What the task requires> For the data below, give again exactly the lines from the one containing "[244,115,284,125] libraries ->" through the one containing "(345, 367) none", both ends included, and no others.

Records provided>
****
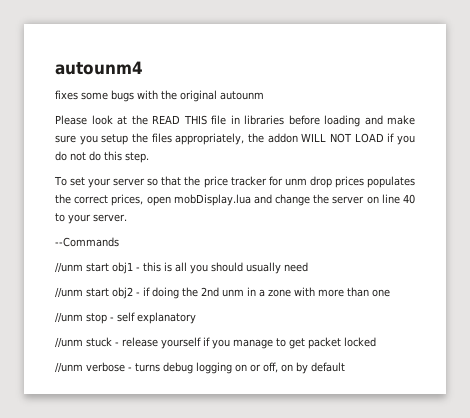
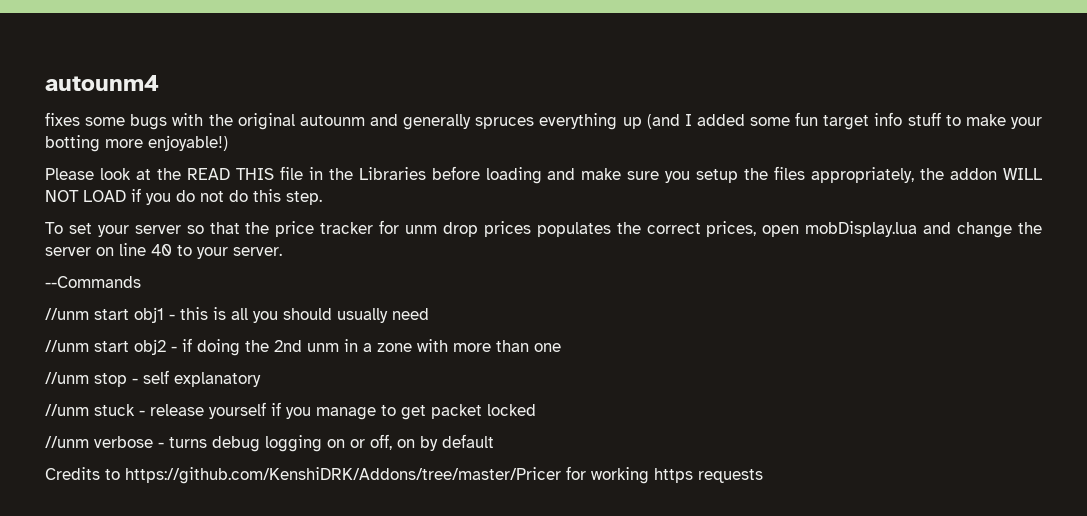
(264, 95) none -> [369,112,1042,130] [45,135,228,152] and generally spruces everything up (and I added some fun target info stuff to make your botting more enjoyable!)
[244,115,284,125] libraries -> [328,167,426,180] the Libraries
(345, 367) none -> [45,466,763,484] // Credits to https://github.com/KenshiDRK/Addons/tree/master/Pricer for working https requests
****
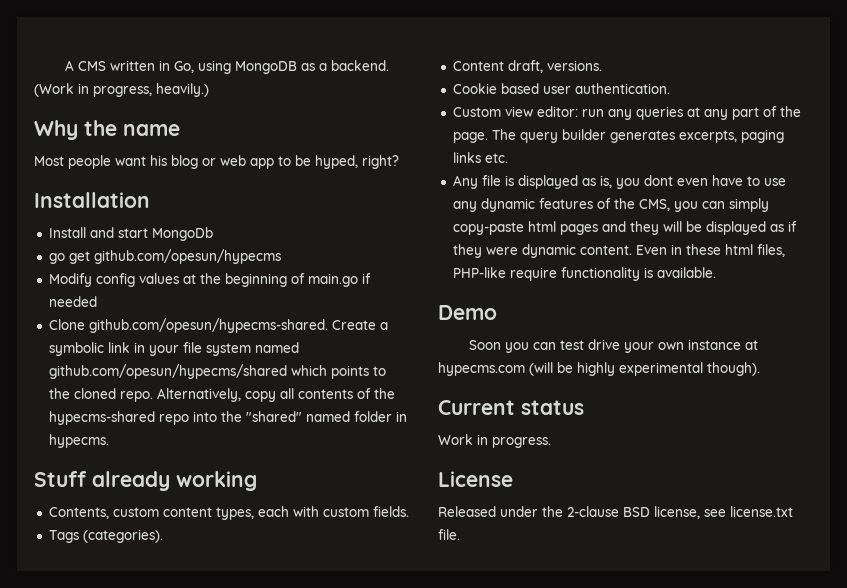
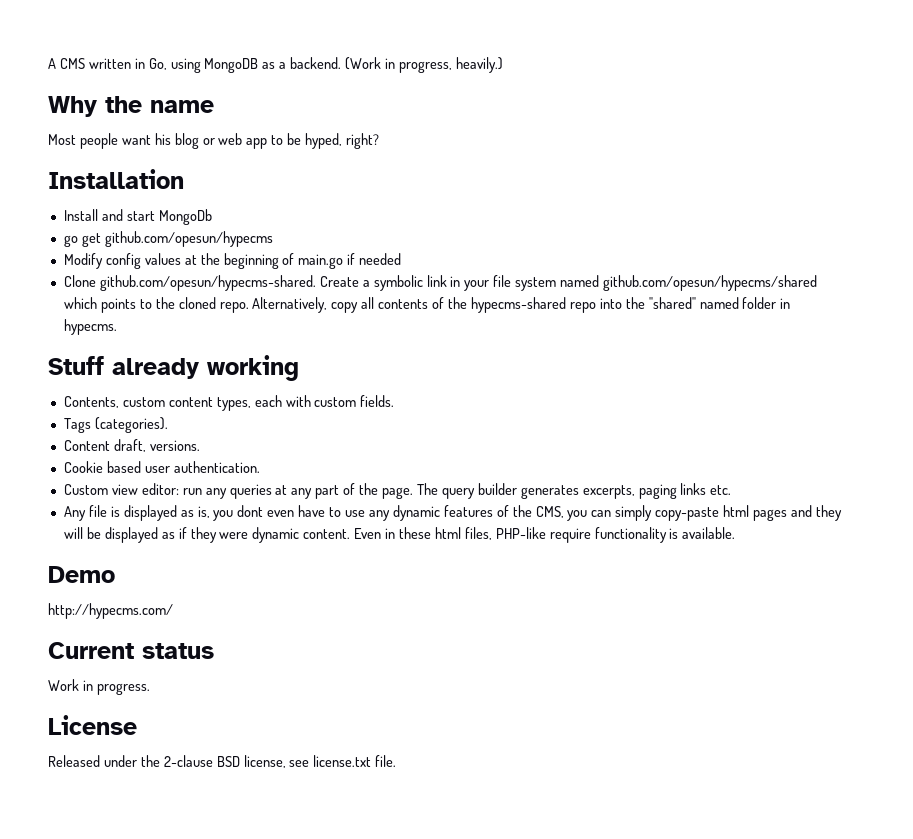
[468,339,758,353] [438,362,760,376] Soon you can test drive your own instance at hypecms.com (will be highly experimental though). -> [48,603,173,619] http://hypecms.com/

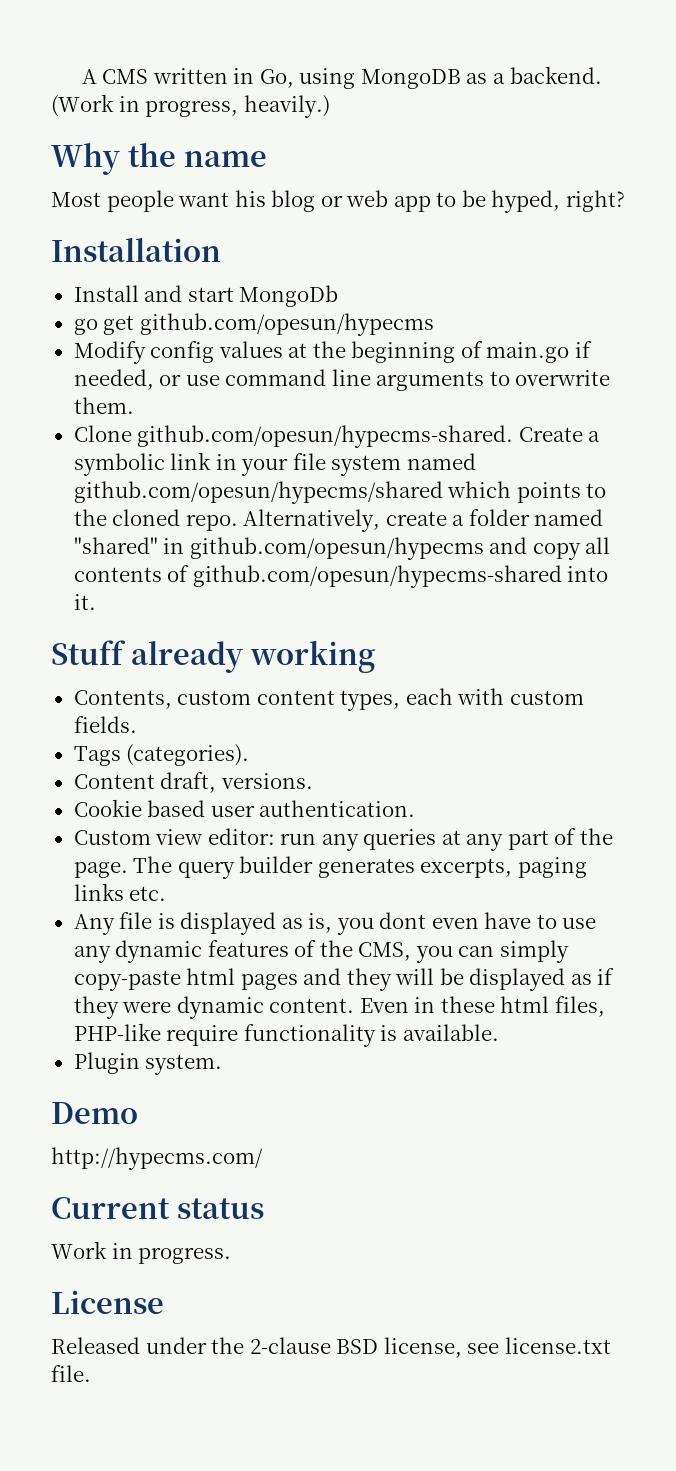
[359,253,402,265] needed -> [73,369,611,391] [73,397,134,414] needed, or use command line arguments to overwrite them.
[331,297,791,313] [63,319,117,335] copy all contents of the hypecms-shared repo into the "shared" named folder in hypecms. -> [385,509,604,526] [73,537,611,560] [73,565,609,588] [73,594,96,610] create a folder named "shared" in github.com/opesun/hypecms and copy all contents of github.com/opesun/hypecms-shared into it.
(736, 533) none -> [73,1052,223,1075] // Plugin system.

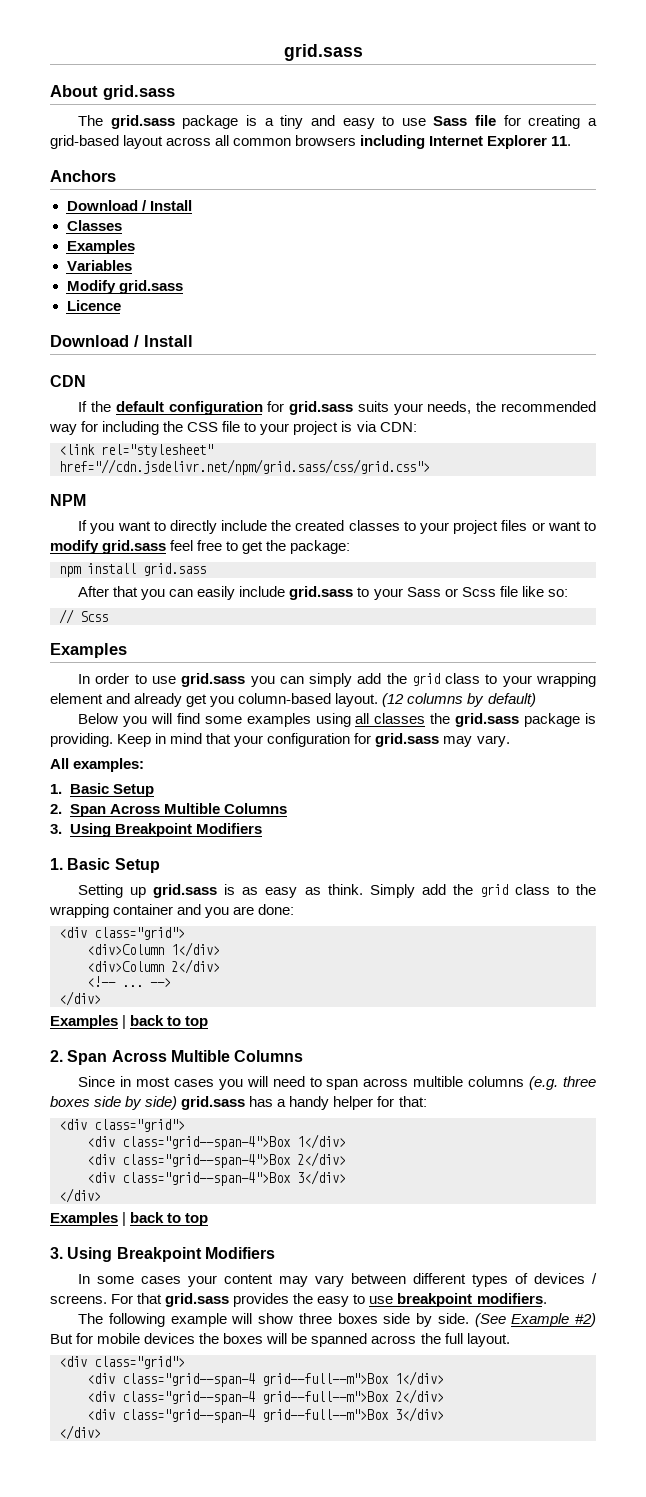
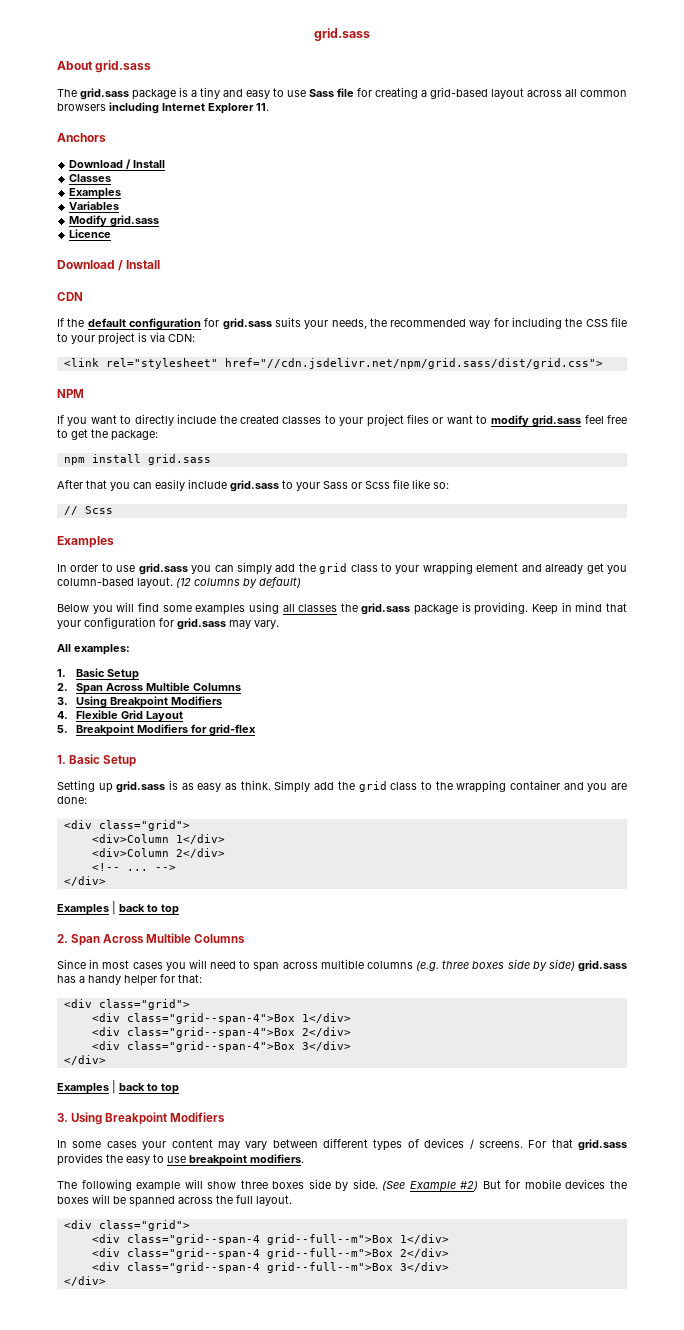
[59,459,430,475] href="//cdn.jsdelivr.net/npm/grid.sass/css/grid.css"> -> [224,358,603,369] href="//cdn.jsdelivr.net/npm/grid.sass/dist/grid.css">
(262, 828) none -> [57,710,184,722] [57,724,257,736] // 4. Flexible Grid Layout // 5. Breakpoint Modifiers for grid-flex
****
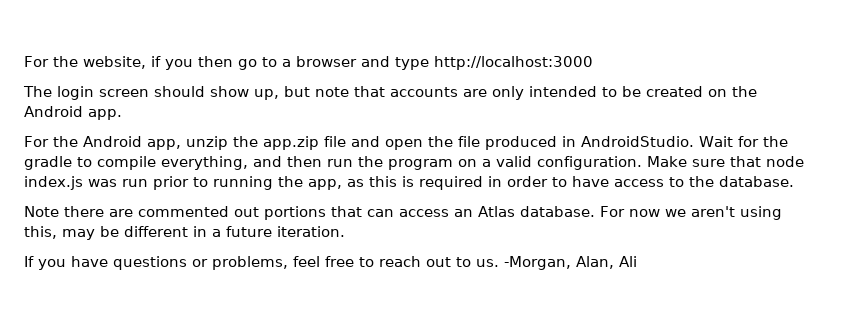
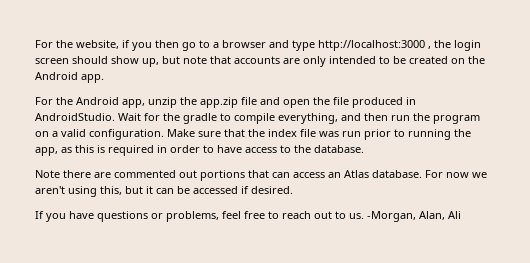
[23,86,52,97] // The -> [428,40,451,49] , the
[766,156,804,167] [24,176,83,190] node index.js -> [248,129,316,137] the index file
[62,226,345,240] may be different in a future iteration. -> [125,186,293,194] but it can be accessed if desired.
****
Solution below>
[244,115,284,125] libraries -> [328,167,426,180] the Libraries
(345, 367) none -> [45,466,763,484] // Credits to https://github.com/KenshiDRK/Addons/tree/master/Pricer for working https requests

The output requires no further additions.